(User interface change data)
==============================

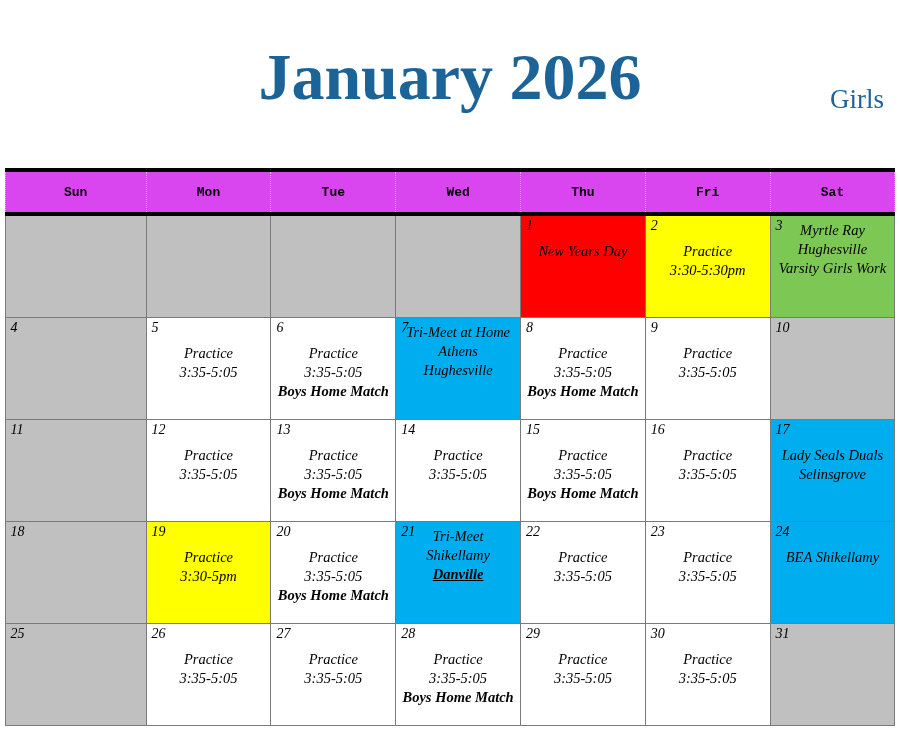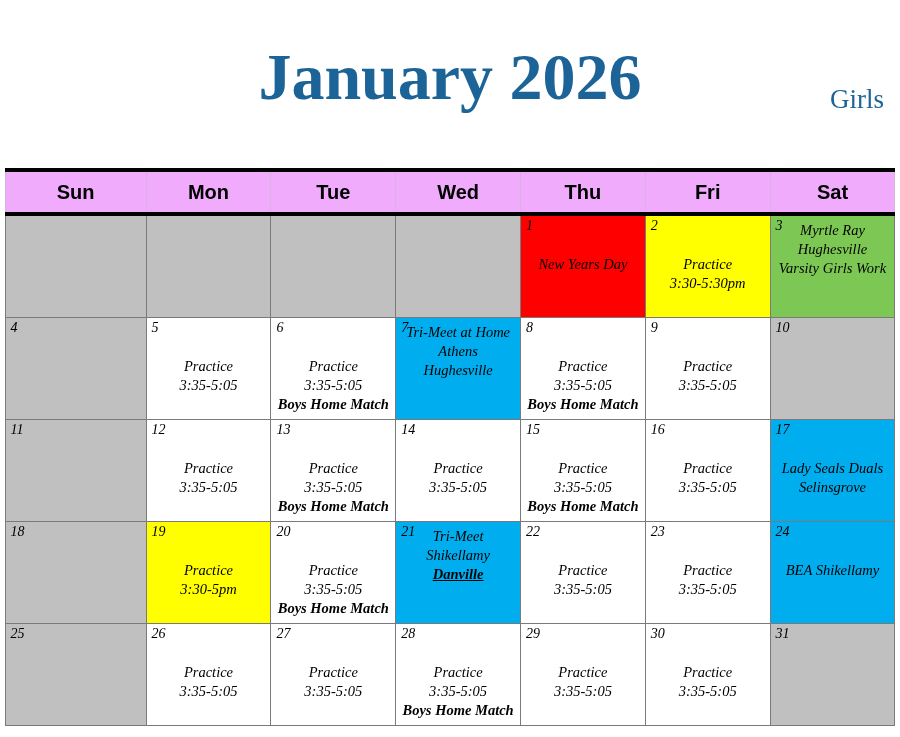"Sun" thead th { background: #f0abfc -> #d946ef; font-family: Liberation Sans, sans-serif -> Liberation Mono, monospace; font-size: 20px -> 13px }
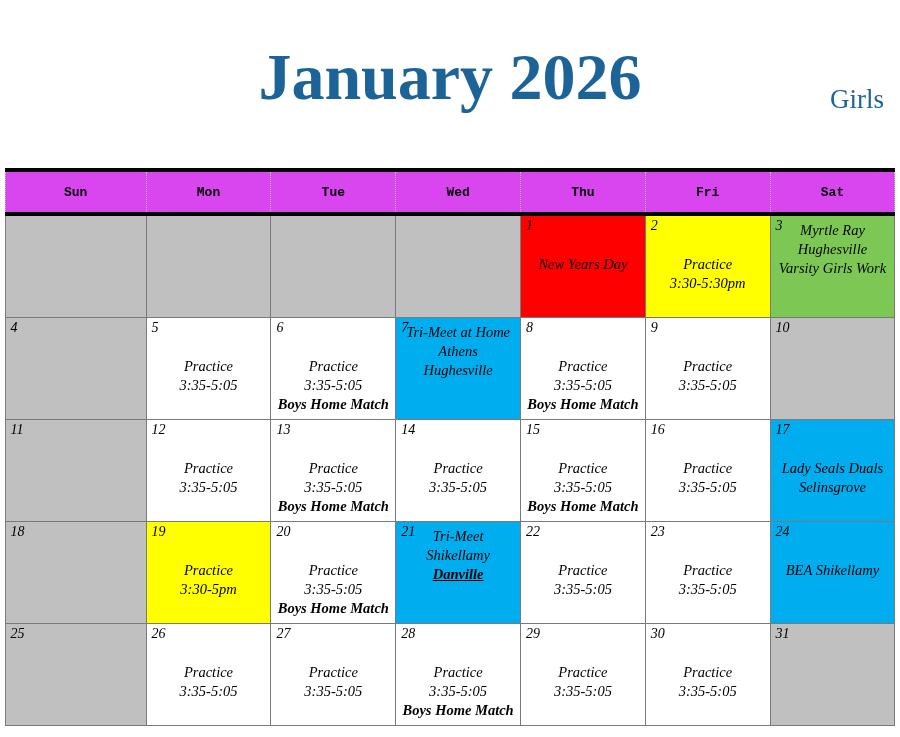"New Years Day" .cell-body { padding-top: 39px -> 26px }
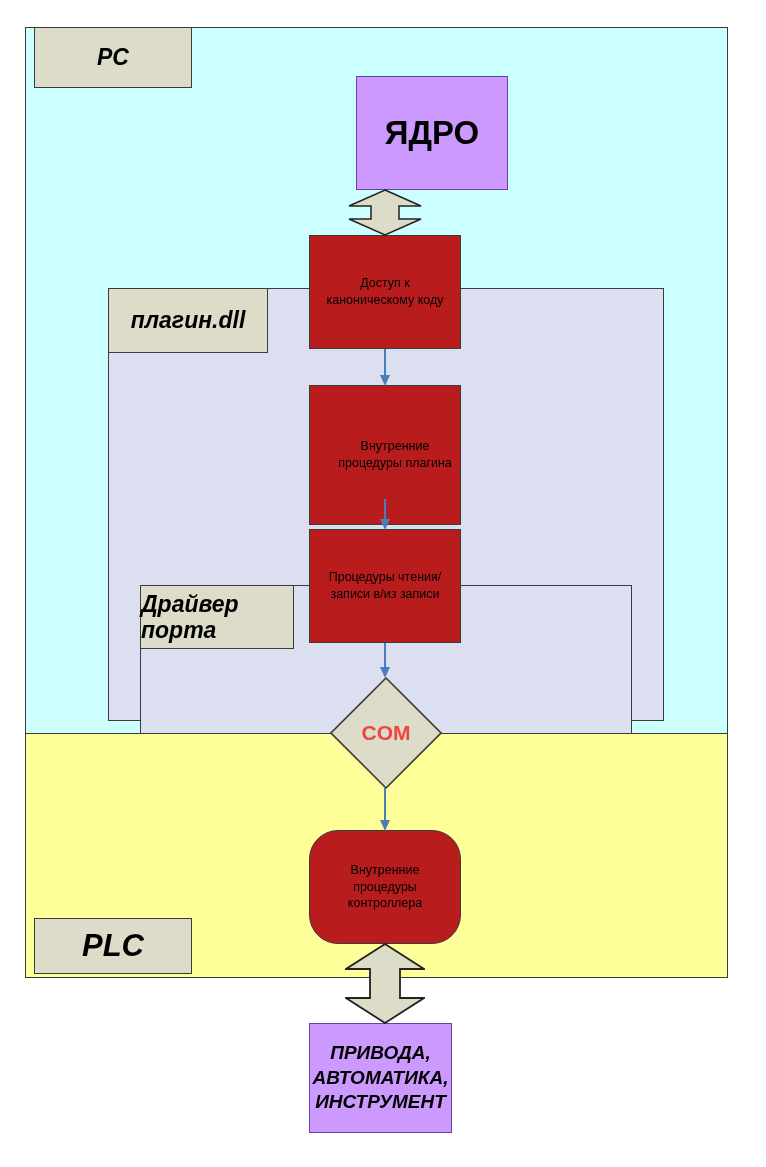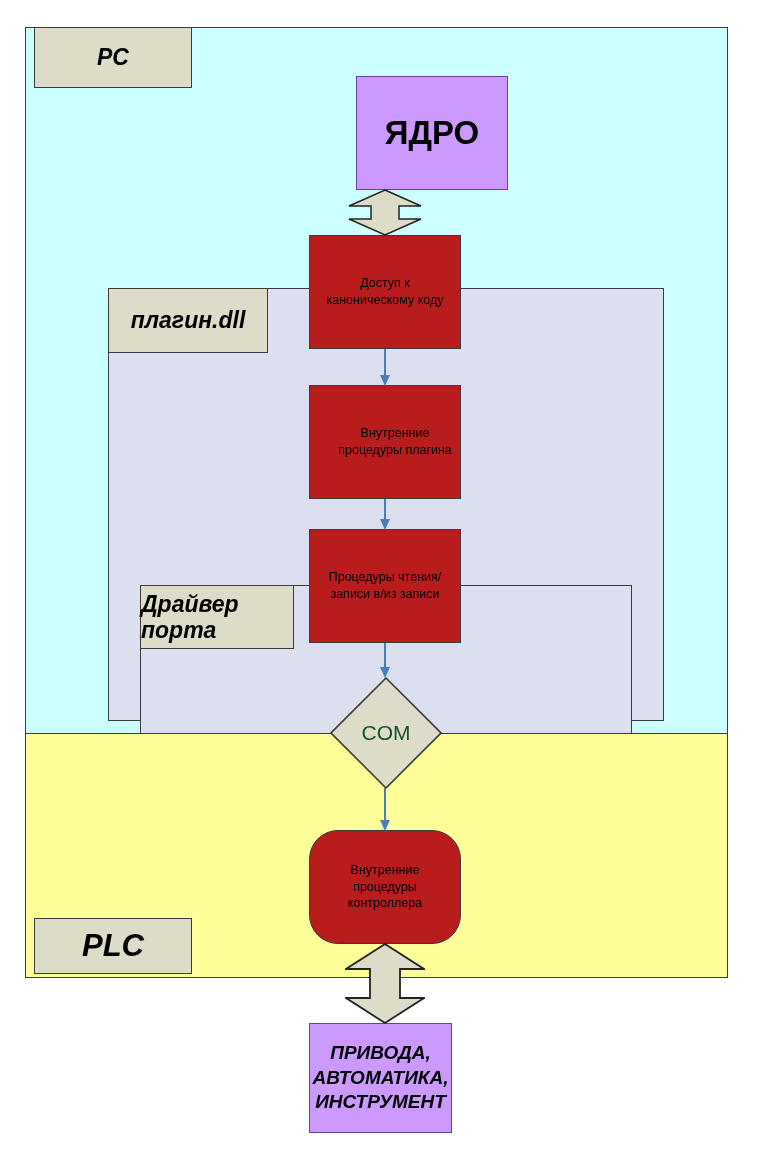"Внутренние процедуры плагина" #node-plugin-internal { height: 114px -> 140px }
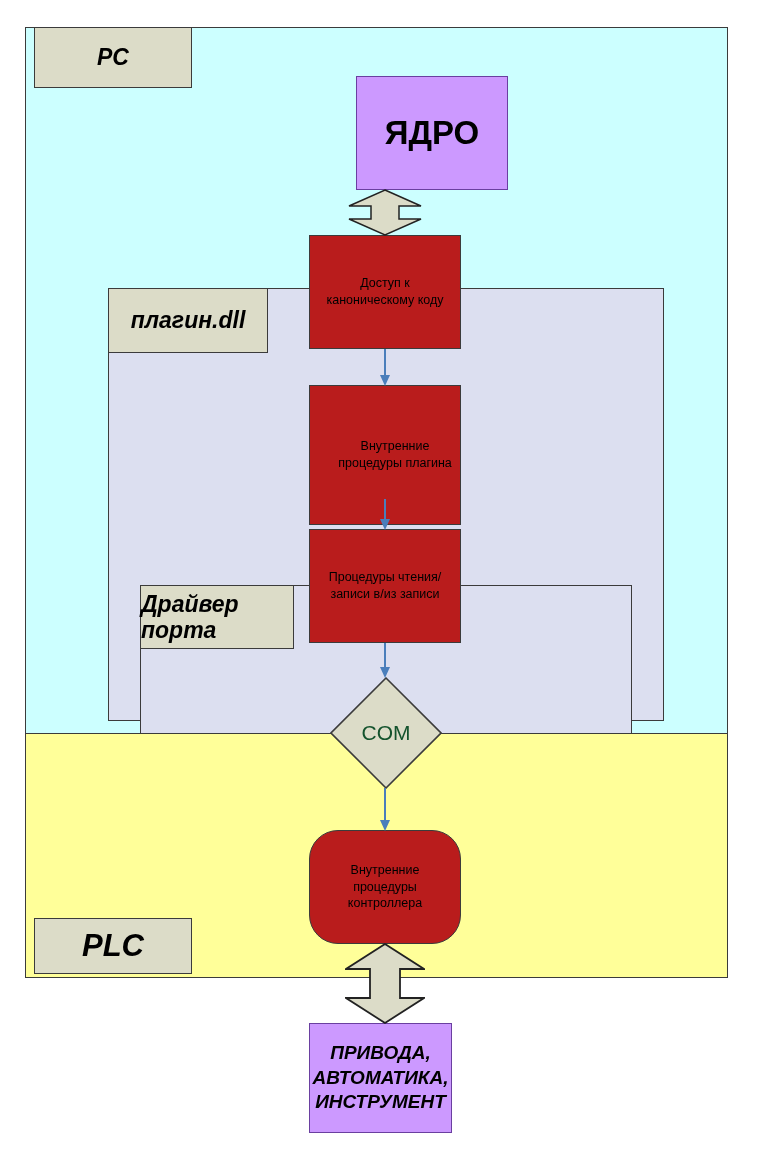"COM" #node-com .diamond-label { color: #14532d -> #ef4444; font-weight: normal -> bold }
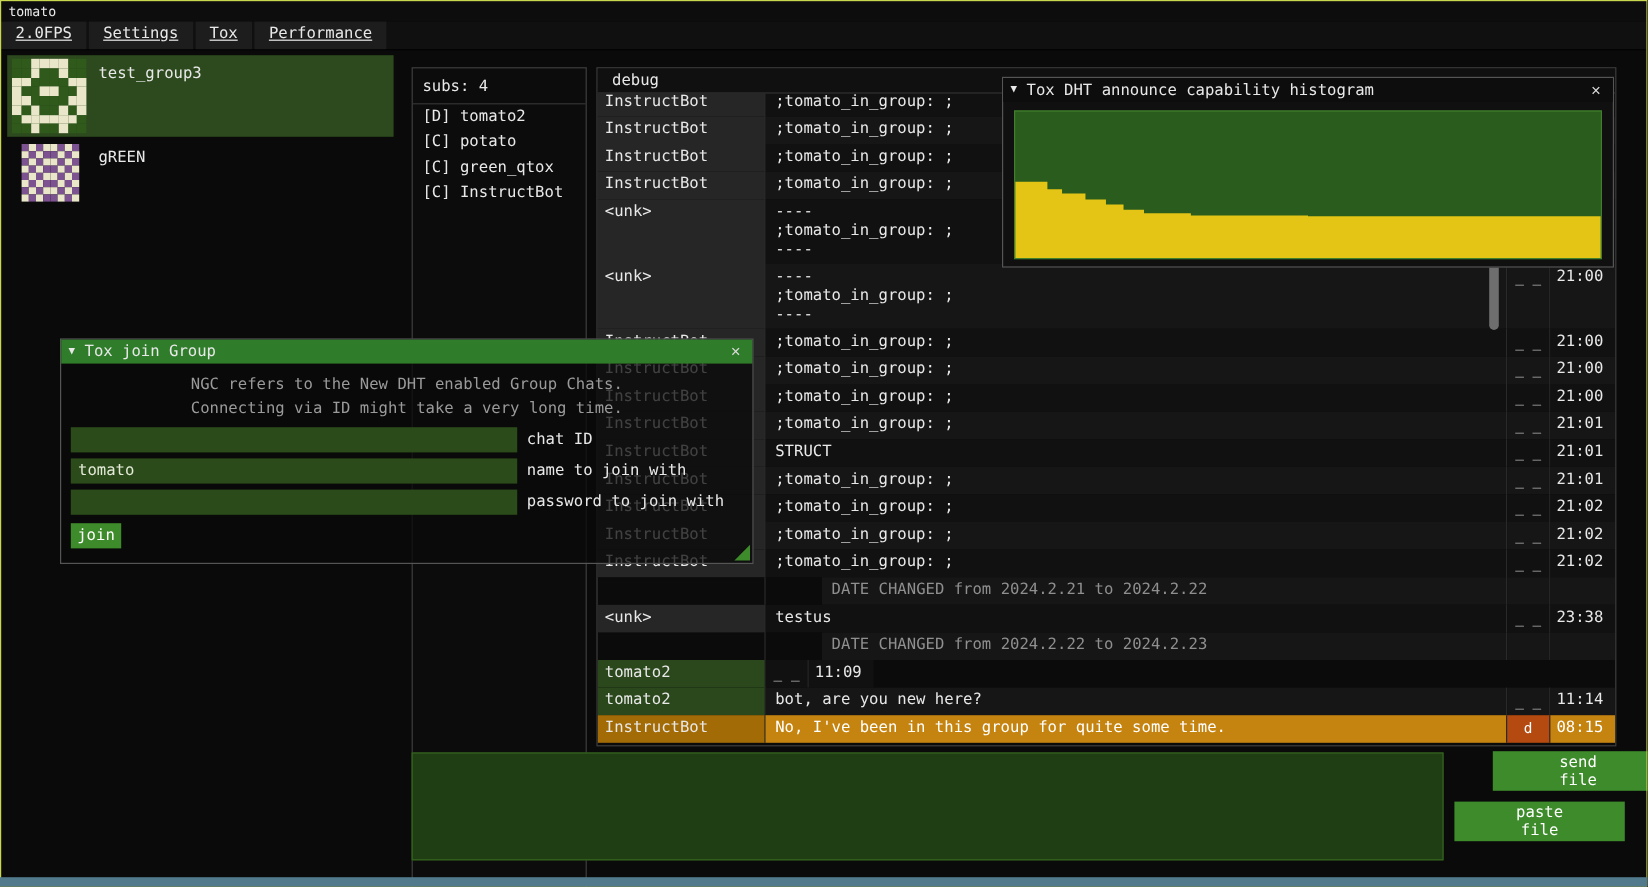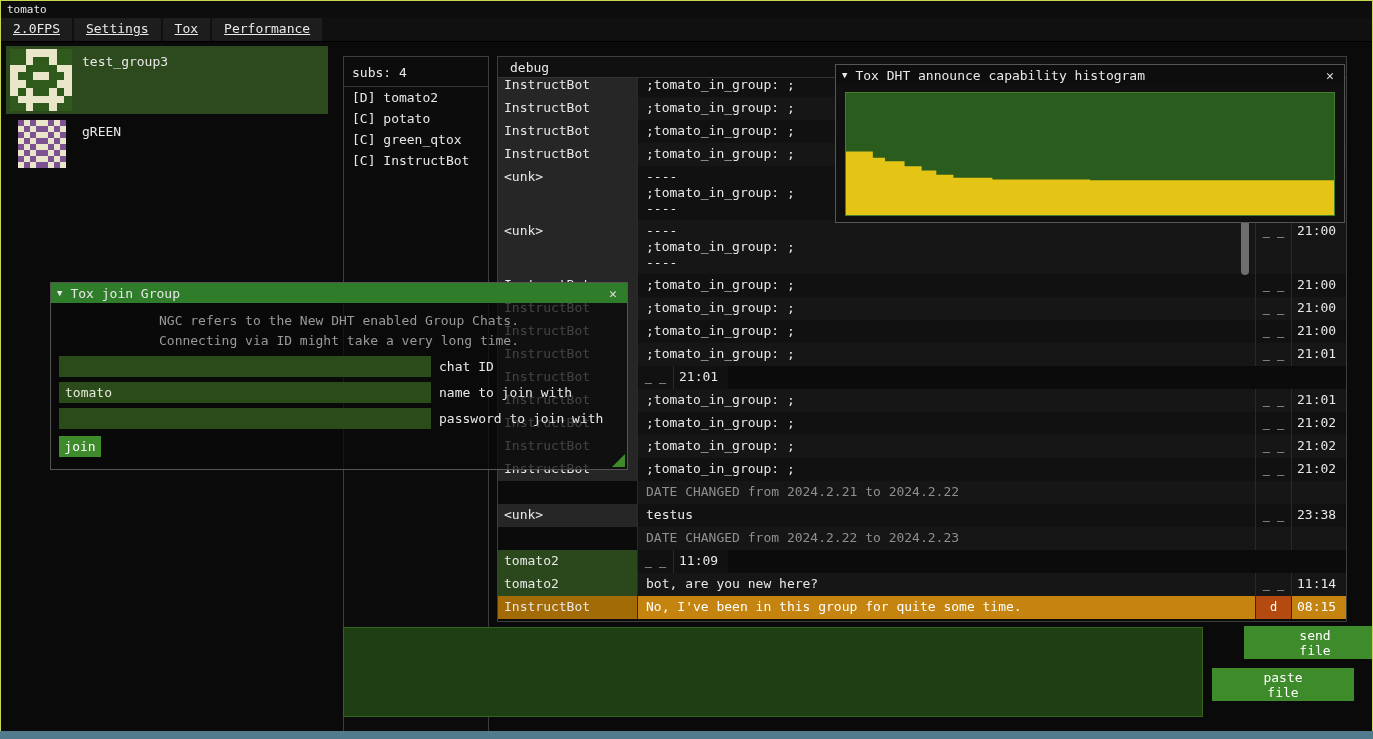"STRUCT" div.cell-msg { html: none -> <div>STRUCT</div> }
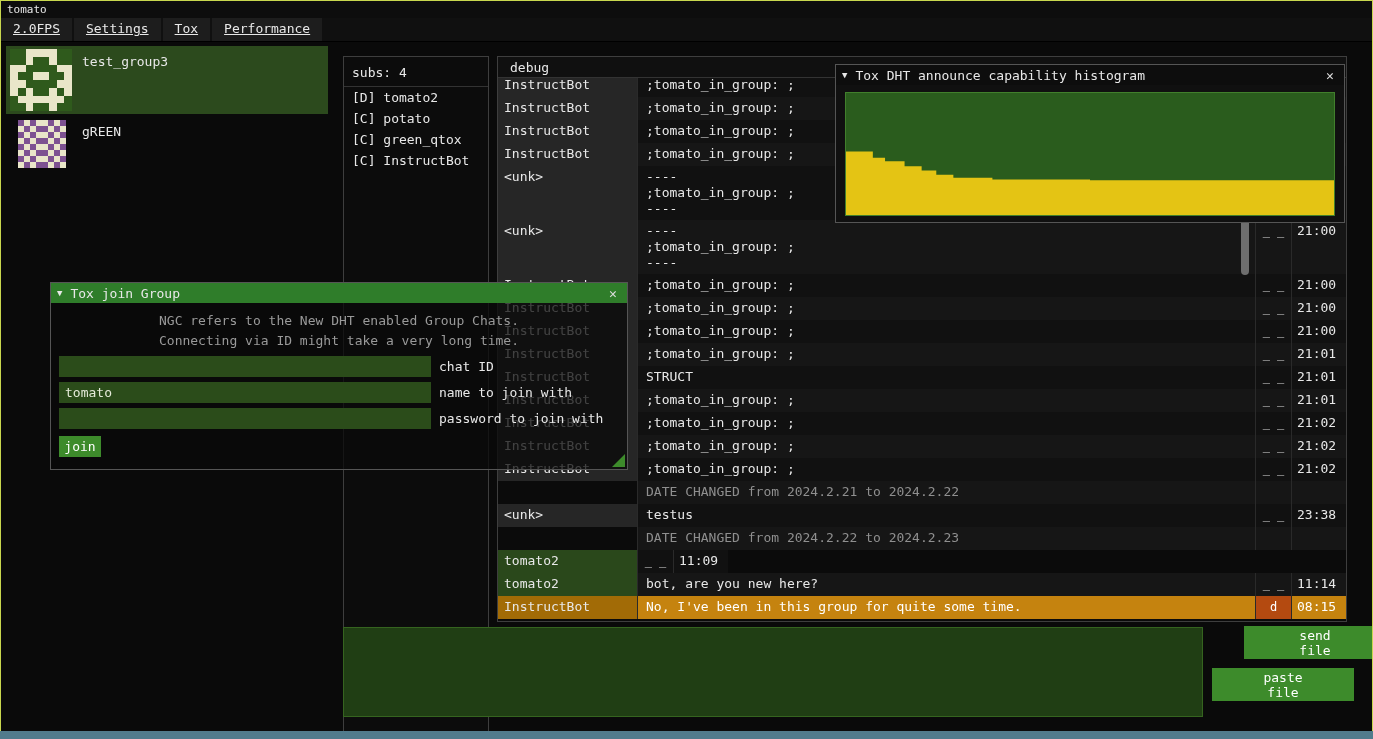"DATE CHANGED from 2024.2.21 to" .date-text { margin-left: none -> 47px }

==============================

» **WHAT IS REQUIRED**: Your copy should hold only the lines running from the one that contains "color: #14532d ->" through the final line of the data; transcribe them exactly, both ends included, and leave pictures out.

» **TASK ANSWER**:
"COM" #node-com .diamond-label { color: #14532d -> #ef4444; font-weight: normal -> bold }
"STRUCT" div.cell-msg { html: none -> <div>STRUCT</div> }
"DATE CHANGED from 2024.2.21 to" .date-text { margin-left: none -> 47px }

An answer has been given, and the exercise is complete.